What’s a question you haven’t been asked yet but that you wish you were asked (as well as the answer to that question)?
I’m outraged that nobody has asked me what my favorite animal is. The answer is the wallaby. For those who don’t know, wallabies are like kangaroos but a bit smaller and less beefy. They are delightful. I love the way they propel themselves forward with such grace. I visited Cairns, Australia, a few years ago, and I saw so many fields full of happy little wallabies living their lives in the wild. I love them with all my heart. A close second is the Quokka. If you’ve never seen one, do yourself a favor and Google them. I realize this question has nothing to do with writing, but the world needs more marsupial awareness.
What advice might you have to give for any aspiring writers out there?
I am probably unintentionally plagiarizing this from somewhere, but a published writer is a writer that didn’t give up. It took me years of rejection to finally get to the point where my novel is going to be published. The Café of Infinite Doors will technically be my debut, but it sits atop a pile of predecessors which will never see the light of day. And you know what? I’m not mad about it. Sure, one could see those unpublished novels as “wasted work”, but I learned so much about the craft of writing with every draft, and when I compare those early novels with Café, you can see I’ve really leveled up. The lesson there is you should never stop developing your skills.
But about rejection: it’s simply part of the game. You write your heart out, then pursue agent after agent until one of them finally says yes. Then after more rounds of revisions with your agent, they take your novel on submission to editors, and the rejection starts all over again. If you’re lucky (ie: your novel strikes a particular chord with an editor when they are in exactly the right mood), said editor will fall in love with your book and take your novel to acquisitions, and guess what? It might be rejected there, too. What I’m trying to say is that you need thick skin, and grit.

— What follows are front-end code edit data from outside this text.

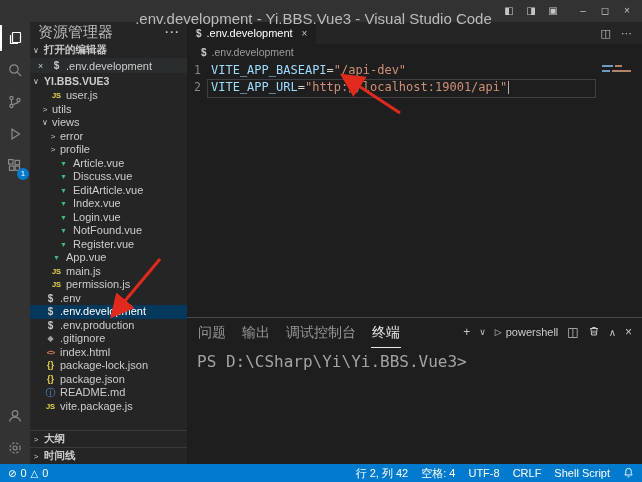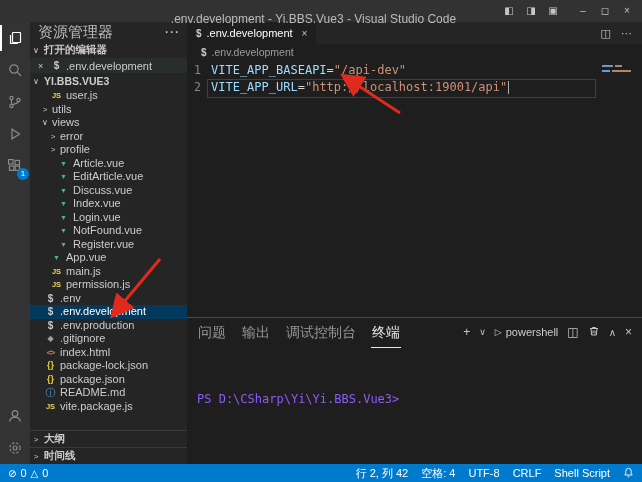--- a/index.html
+++ b/index.html
@@ -7,7 +7,7 @@
        font-family:"Liberation Sans","DejaVu Sans",sans-serif;color:#cccccc;user-select:none;}
   
   .titlebar{height:22px;background:#323233;display:flex;align-items:center;position:relative;}
-  .titlebar .title{position:absolute;left:0;right:15px;text-align:center;font-size:12px;color:#bbbbbb;pointer-events:none;margin-top:15px;}
+  .titlebar .title{position:absolute;left:0;right:15px;text-align:center;font-size:15px;color:#bbbbbb;pointer-events:none;margin-top:15px;}
   .win-controls{margin-left:auto;display:flex;align-items:center;z-index:2;padding-right:4px;}
   .win-controls span{width:22px;text-align:center;font-size:10px;color:#c5c5c5;cursor:pointer;line-height:22px;}
   .win-controls .sepgap{width:8px;}

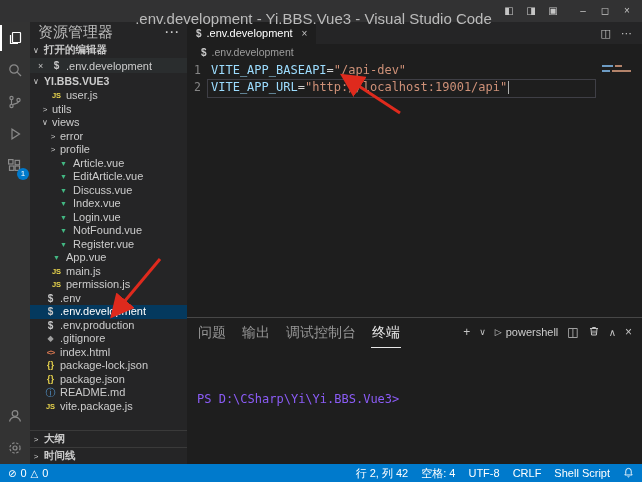--- a/index.html
+++ b/index.html
@@ -205,11 +205,11 @@
           </div>
         <div class="trow pD">
             <span class="fi vue">▼</span>
+            <span class="tlabel">Discuss.vue</span>
+          </div>
+        <div class="trow pD">
+            <span class="fi vue">▼</span>
             <span class="tlabel">EditArticle.vue</span>
-          </div>
-        <div class="trow pD">
-            <span class="fi vue">▼</span>
-            <span class="tlabel">Discuss.vue</span>
           </div>
         <div class="trow pD">
             <span class="fi vue">▼</span>

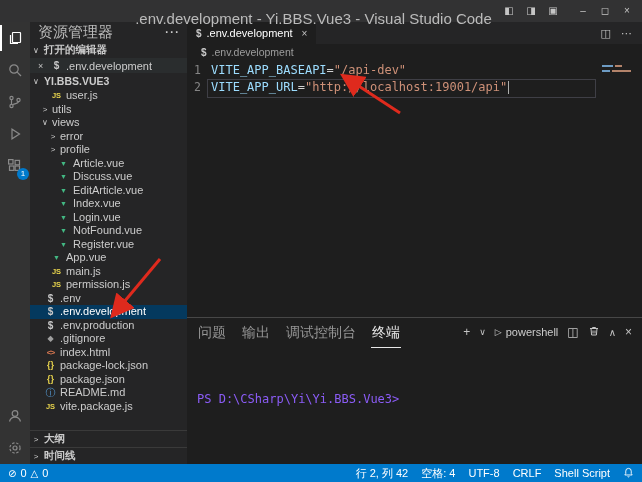--- a/index.html
+++ b/index.html
@@ -76,7 +76,7 @@
   .panel-actions{margin-left:auto;display:flex;align-items:center;gap:9px;color:#c5c5c5;font-size:12px;}
   .panel-actions span{cursor:pointer;}
   .shell-pick{display:flex;align-items:center;gap:4px;font-size:11px;color:#cccccc;cursor:pointer;}
-  .panel-content{flex:1;padding:6px 0 0 10px;font-family:"DejaVu Sans Mono","Liberation Mono",monospace;font-size:12px;color:#8b5cf6;margin-top:40px;}
+  .panel-content{flex:1;padding:6px 0 0 10px;font-family:"DejaVu Sans Mono","Liberation Mono",monospace;font-size:16px;color:#a3a3a3;}
   
   .statusbar{height:18px;background:#007acc;display:flex;align-items:center;color:#ffffff;font-size:11px;padding:0 8px;}
   .sb-left{display:flex;align-items:center;gap:4px;cursor:pointer;}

Sure, some people get lucky. Some people query the right agent immediately and find an editor within days. But that’s a highly unusual scenario. Most of us have to suffer. Of course, for those who wish to write without dealing with all these gatekeepers, there’s always self-publishing. That’s a whole other ball game that I’m not qualified to talk about, since that isn’t the route I chose.

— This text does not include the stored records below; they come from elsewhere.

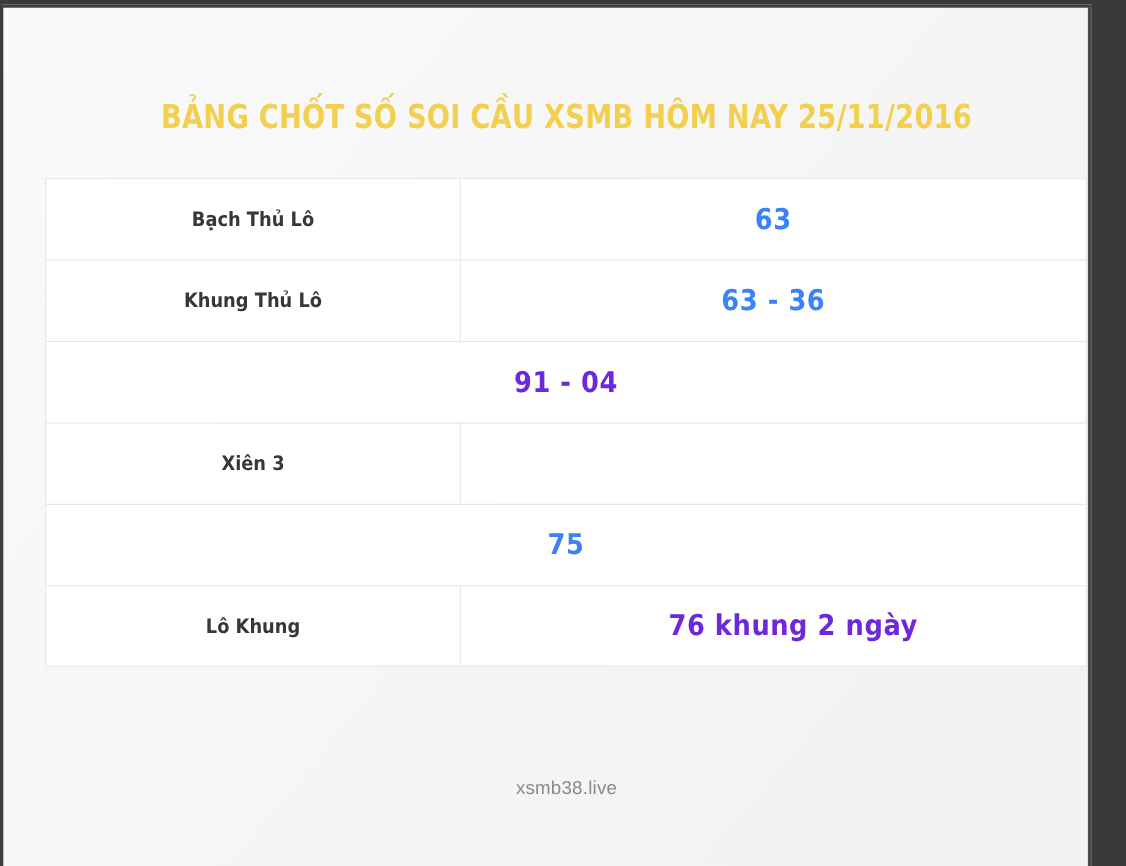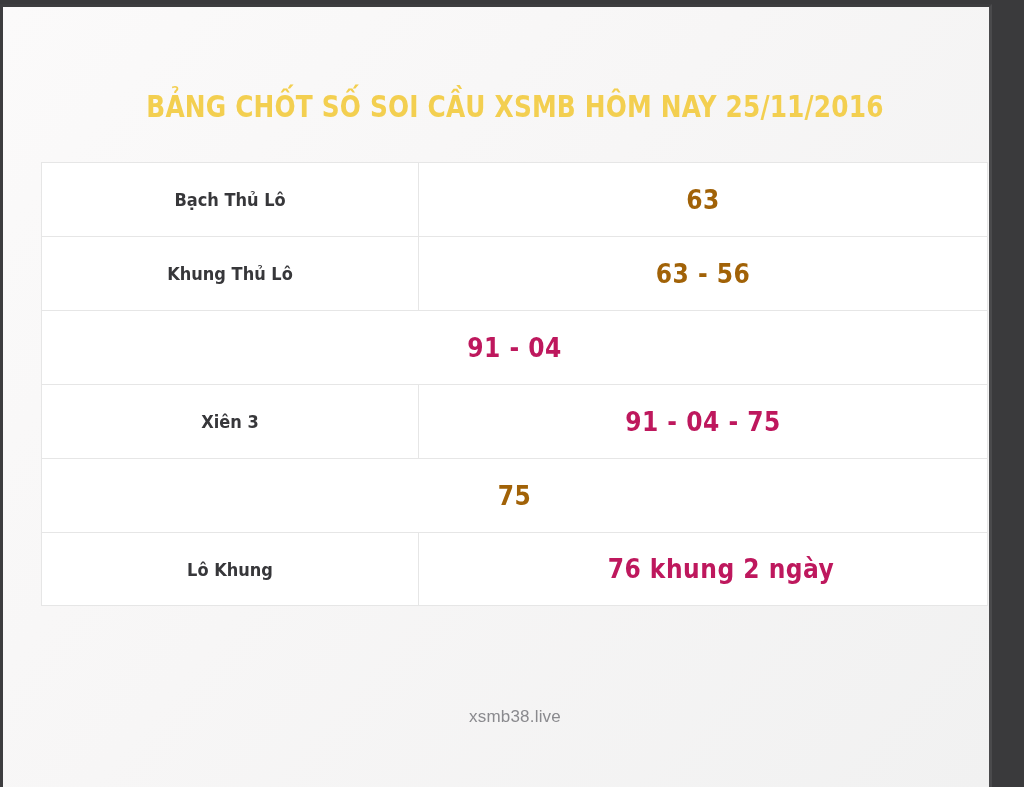--- a/index.html
+++ b/index.html
@@ -96,7 +96,7 @@
     letter-spacing: 0.5px;
   }
   .cell-value.red {
-    color: #a16207;
+    color: #3b82f6;
   }
 
   #footer {

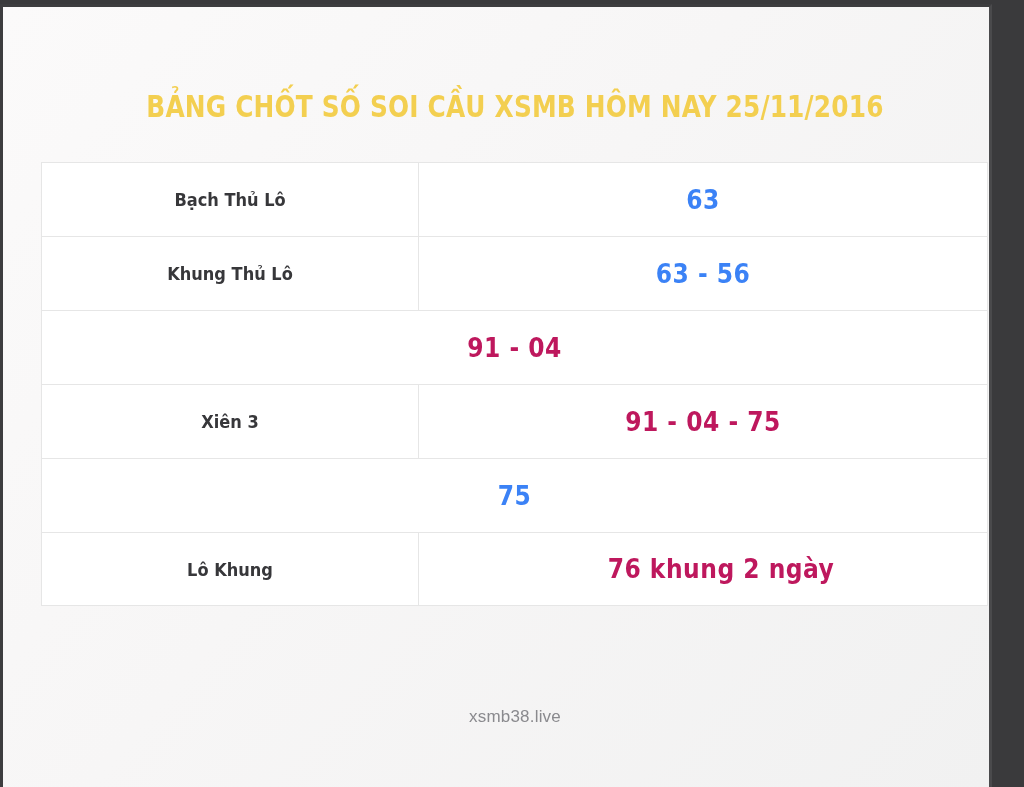--- a/index.html
+++ b/index.html
@@ -127,7 +127,7 @@
 
     <div class="row">
       <div class="cell-label">Khung Thủ Lô</div>
-      <div class="cell-value red">63 - 56</div>
+      <div class="cell-value red">63 - 36</div>
     </div>
 
     <div class="row">

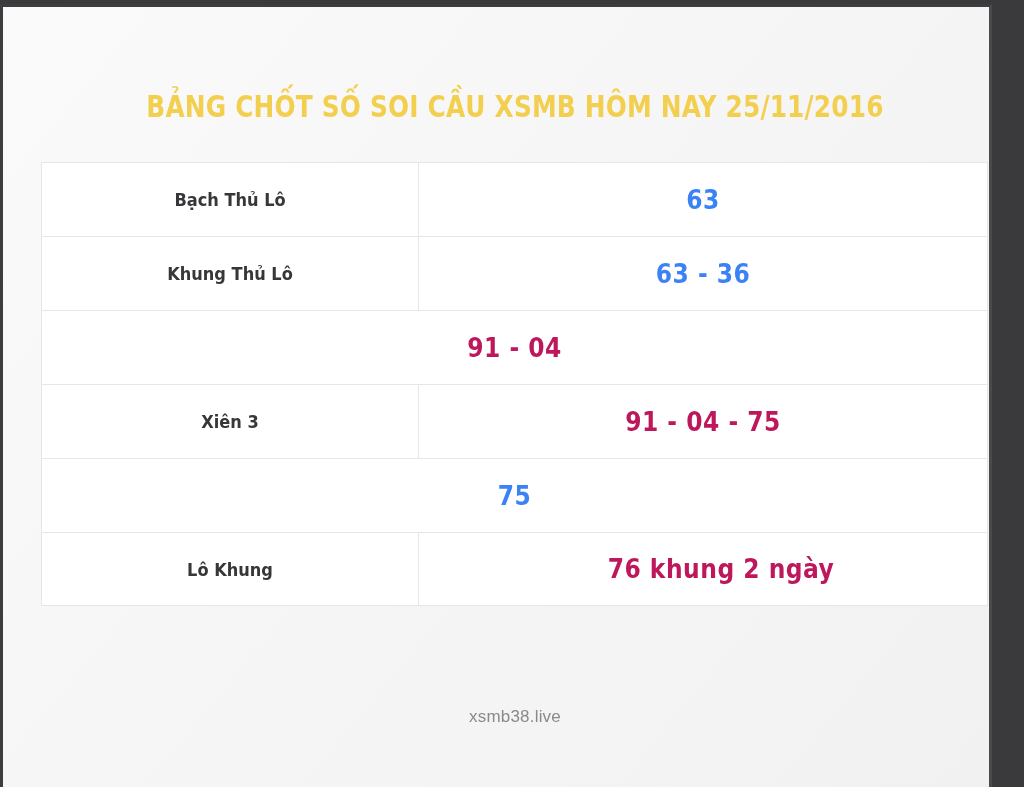--- a/index.html
+++ b/index.html
@@ -90,7 +90,7 @@
     flex: 1 1 auto;
     font-size: 26px;
     font-weight: bold;
-    color: #be185d;
+    color: #6d28d9;
     font-family: "DejaVu Sans", sans-serif;
     font-stretch: condensed;
     letter-spacing: 0.5px;

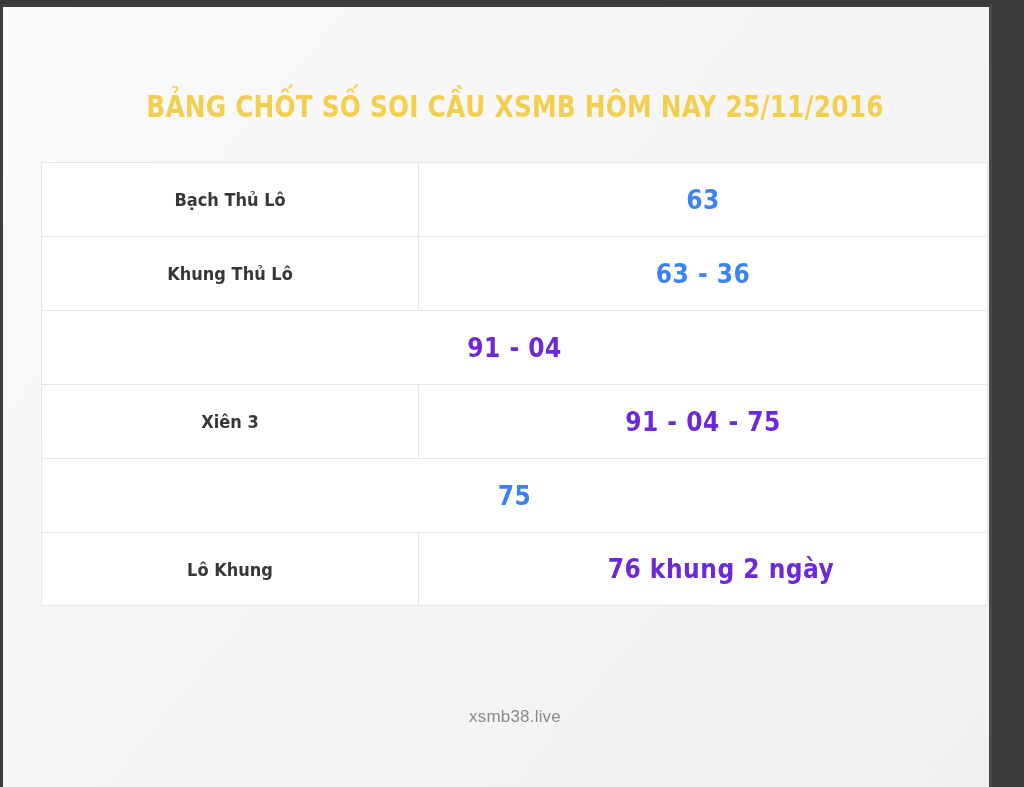--- a/index.html
+++ b/index.html
@@ -136,7 +136,6 @@
 
     <div class="row">
       <div class="cell-label">Xiên 3</div>
-      <div class="cell-value">91 - 04 - 75</div>
     </div>
 
     <div class="row">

Are there any other projects you are working on and at liberty to speak about?
Alas, most of the ideas swirling around my mind are still filed under TOP SECRET, but I will drop a few random clues that won’t mean anything to anyone, just for my own amusement: sleep disorder, cult, cactus, wagon, pirate, memory.
Finally, what books/authors would you recommend to the readers of Geeks OUT?

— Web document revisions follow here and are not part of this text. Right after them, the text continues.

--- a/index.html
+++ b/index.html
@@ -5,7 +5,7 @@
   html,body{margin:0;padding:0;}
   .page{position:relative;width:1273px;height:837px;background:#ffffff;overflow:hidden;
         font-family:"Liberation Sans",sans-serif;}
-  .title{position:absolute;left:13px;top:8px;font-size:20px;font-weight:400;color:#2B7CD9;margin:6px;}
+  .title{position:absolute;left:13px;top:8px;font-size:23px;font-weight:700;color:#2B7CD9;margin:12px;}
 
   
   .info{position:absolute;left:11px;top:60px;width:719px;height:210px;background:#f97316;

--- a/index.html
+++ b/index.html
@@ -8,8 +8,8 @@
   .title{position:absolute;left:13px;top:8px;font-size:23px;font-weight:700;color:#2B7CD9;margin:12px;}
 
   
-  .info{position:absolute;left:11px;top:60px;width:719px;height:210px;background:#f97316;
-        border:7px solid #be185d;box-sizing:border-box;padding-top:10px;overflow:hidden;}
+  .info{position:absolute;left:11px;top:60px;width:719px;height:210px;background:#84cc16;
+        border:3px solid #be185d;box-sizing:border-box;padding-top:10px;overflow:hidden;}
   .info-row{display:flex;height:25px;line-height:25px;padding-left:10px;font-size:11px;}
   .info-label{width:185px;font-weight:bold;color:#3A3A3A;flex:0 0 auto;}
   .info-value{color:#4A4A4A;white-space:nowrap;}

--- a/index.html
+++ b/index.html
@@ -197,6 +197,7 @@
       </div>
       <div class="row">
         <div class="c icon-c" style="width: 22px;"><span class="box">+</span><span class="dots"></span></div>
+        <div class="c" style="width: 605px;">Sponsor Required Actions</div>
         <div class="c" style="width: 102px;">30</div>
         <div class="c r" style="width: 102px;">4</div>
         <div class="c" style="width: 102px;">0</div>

If you haven’t read TJ Klune’s cozy, queer book The House in the Cerulean Sea, I would get on that at once. Also, for my fellow millennials who feel betrayed by JK Voldemort’s politics, I recommend Her Majesty’s Royal Coven, a delightfully exciting witchy series by trans author Juno Dawson. Other books I’ve loved, gay or otherwise: Mexican Gothic by Silvia Moreno Garcia, Bunny by Mona Awad, Voyage of the Damned by Francis White, The Book Eaters by Sunyi Dean, and Weyward by Emilia Hart. And roughly a thousand more that I’ll probably think of as soon as I close this document. There are A LOT of good books out there, folks.